▼
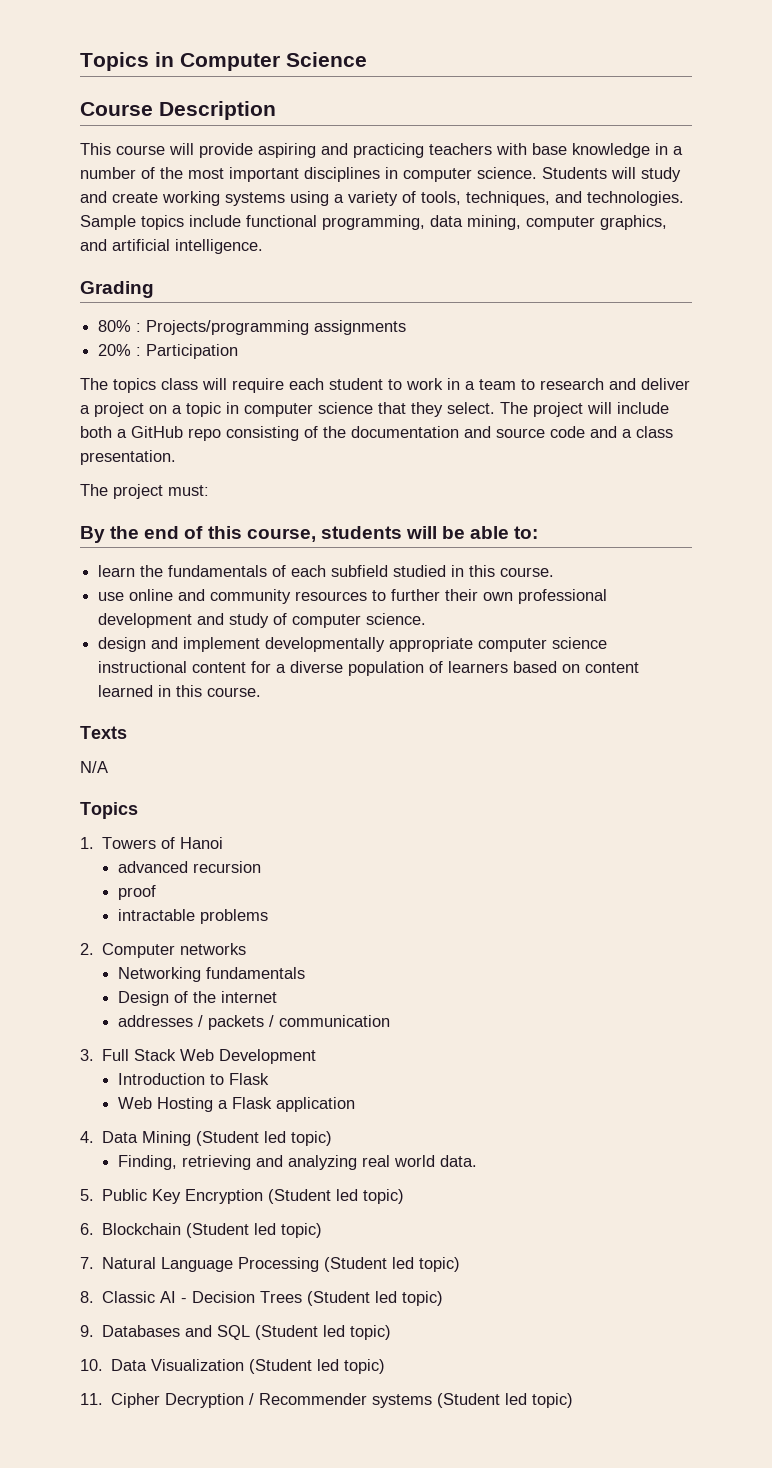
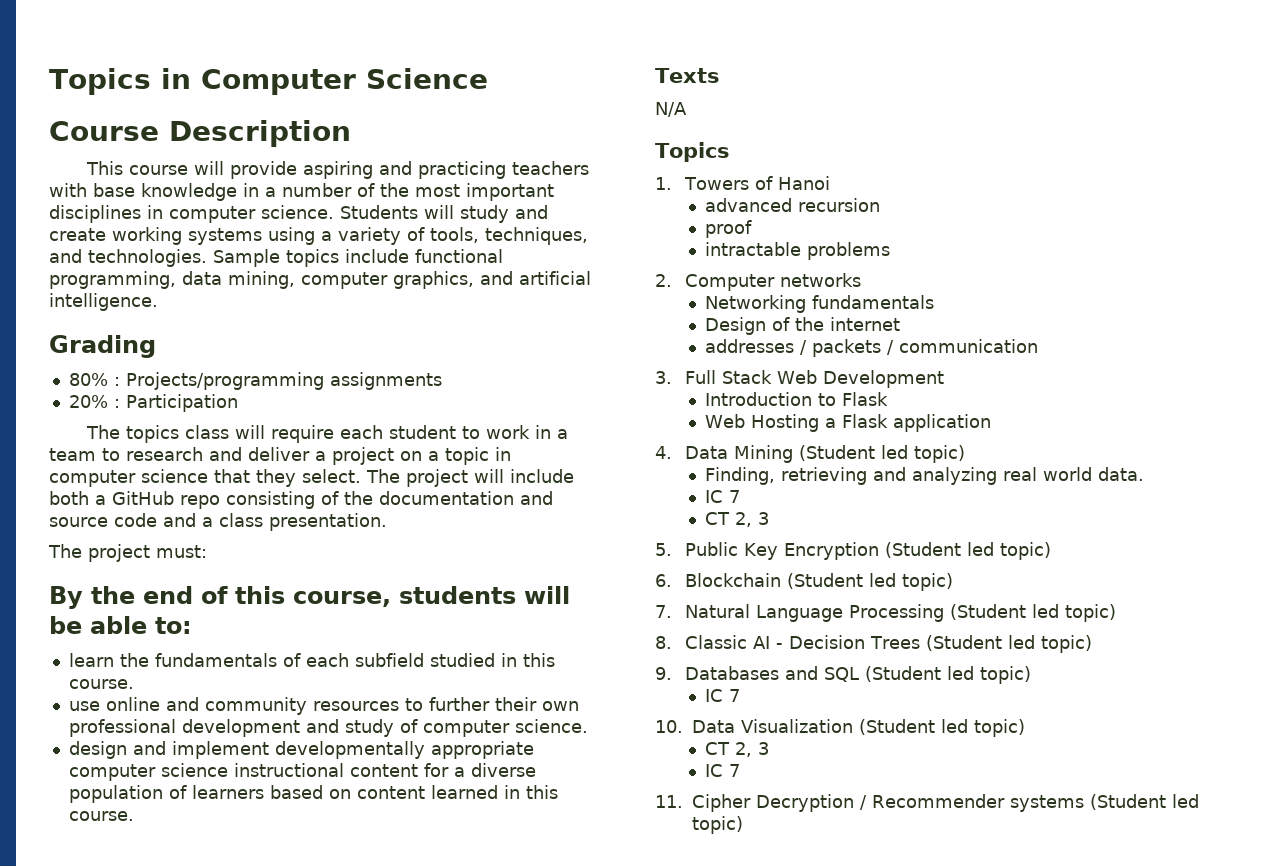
(477, 1161) none -> [705,490,741,503] [705,512,770,527] // IC 7 // CT 2, 3
(392, 1332) none -> [705,689,741,702] // IC 7
(386, 1366) none -> [705,742,770,757] [705,764,741,777] // CT 2, 3 // IC 7

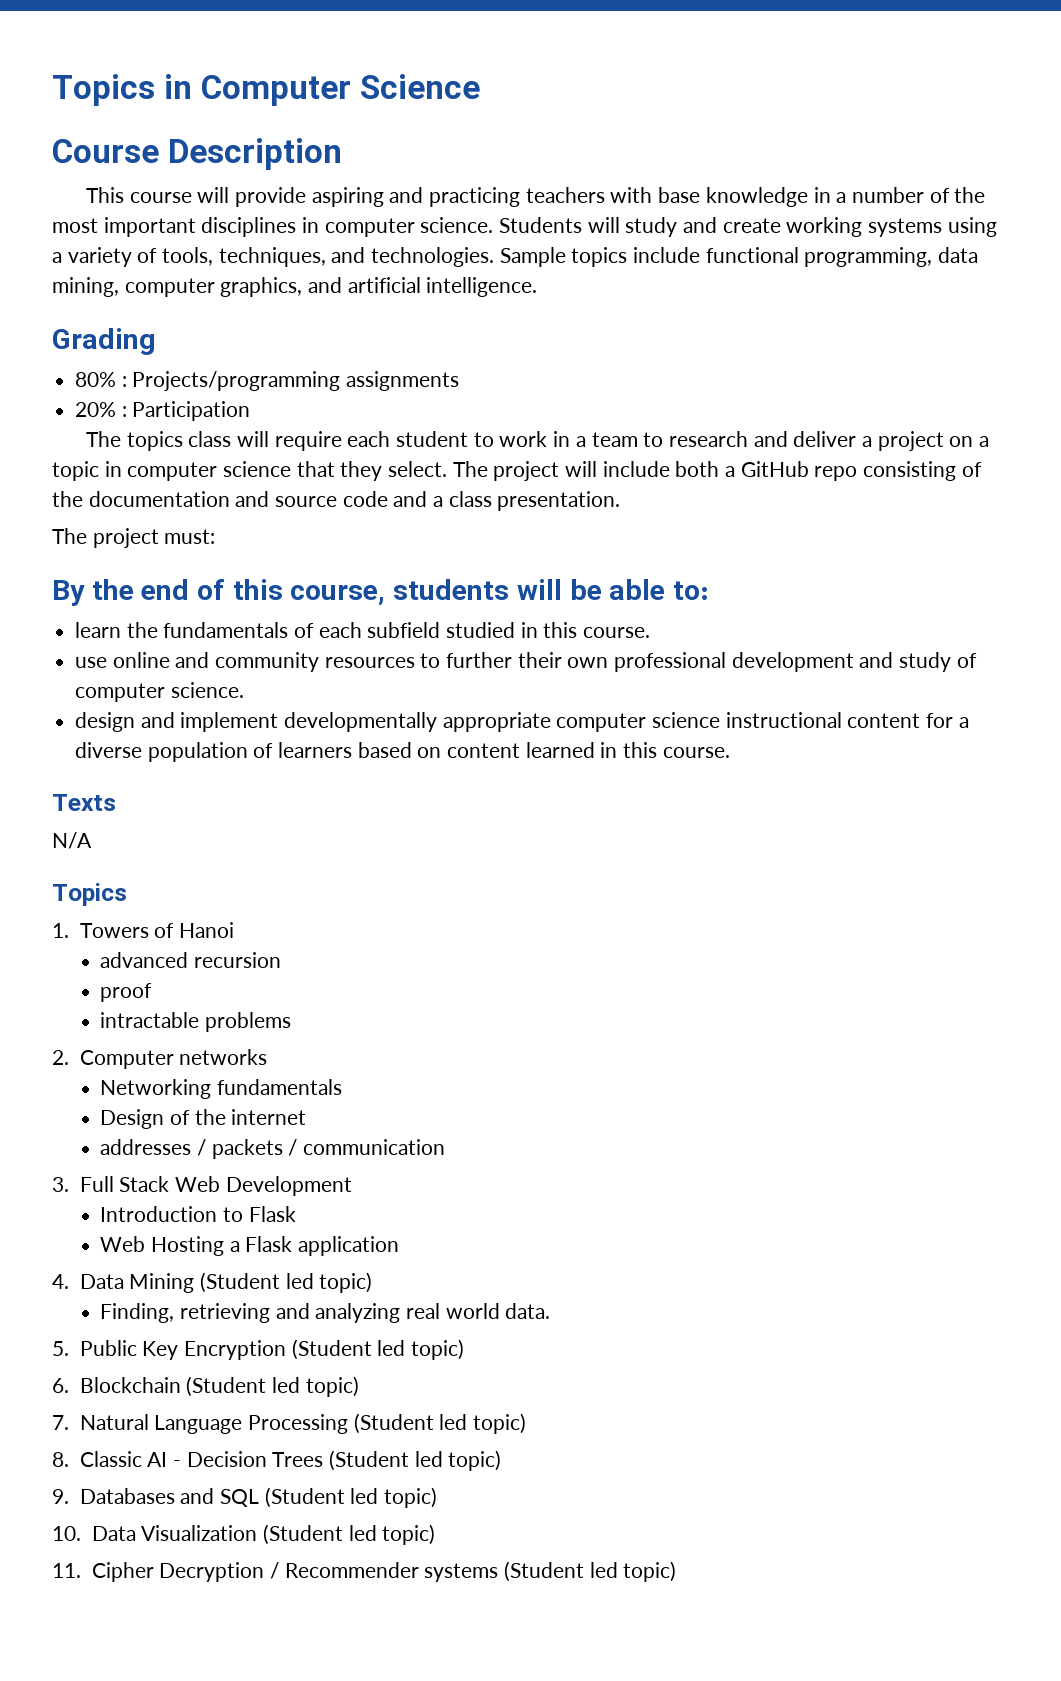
[705,490,741,503] [705,512,770,527] // IC 7 // CT 2, 3 -> (551, 1311) none
[705,689,741,702] // IC 7 -> (437, 1497) none
[705,742,770,757] [705,764,741,777] // CT 2, 3 // IC 7 -> (436, 1534) none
▲
- **Directions for this task**
Take the lines from the one containing "(392, 1332) none -> [705,689,741,702] // IC 7" through the final line of the listing above and print them exactly, including both ends but no pictures.

- **Answer area**
(392, 1332) none -> [705,689,741,702] // IC 7
(386, 1366) none -> [705,742,770,757] [705,764,741,777] // CT 2, 3 // IC 7

[705,490,741,503] [705,512,770,527] // IC 7 // CT 2, 3 -> (551, 1311) none
[705,689,741,702] // IC 7 -> (437, 1497) none
[705,742,770,757] [705,764,741,777] // CT 2, 3 // IC 7 -> (436, 1534) none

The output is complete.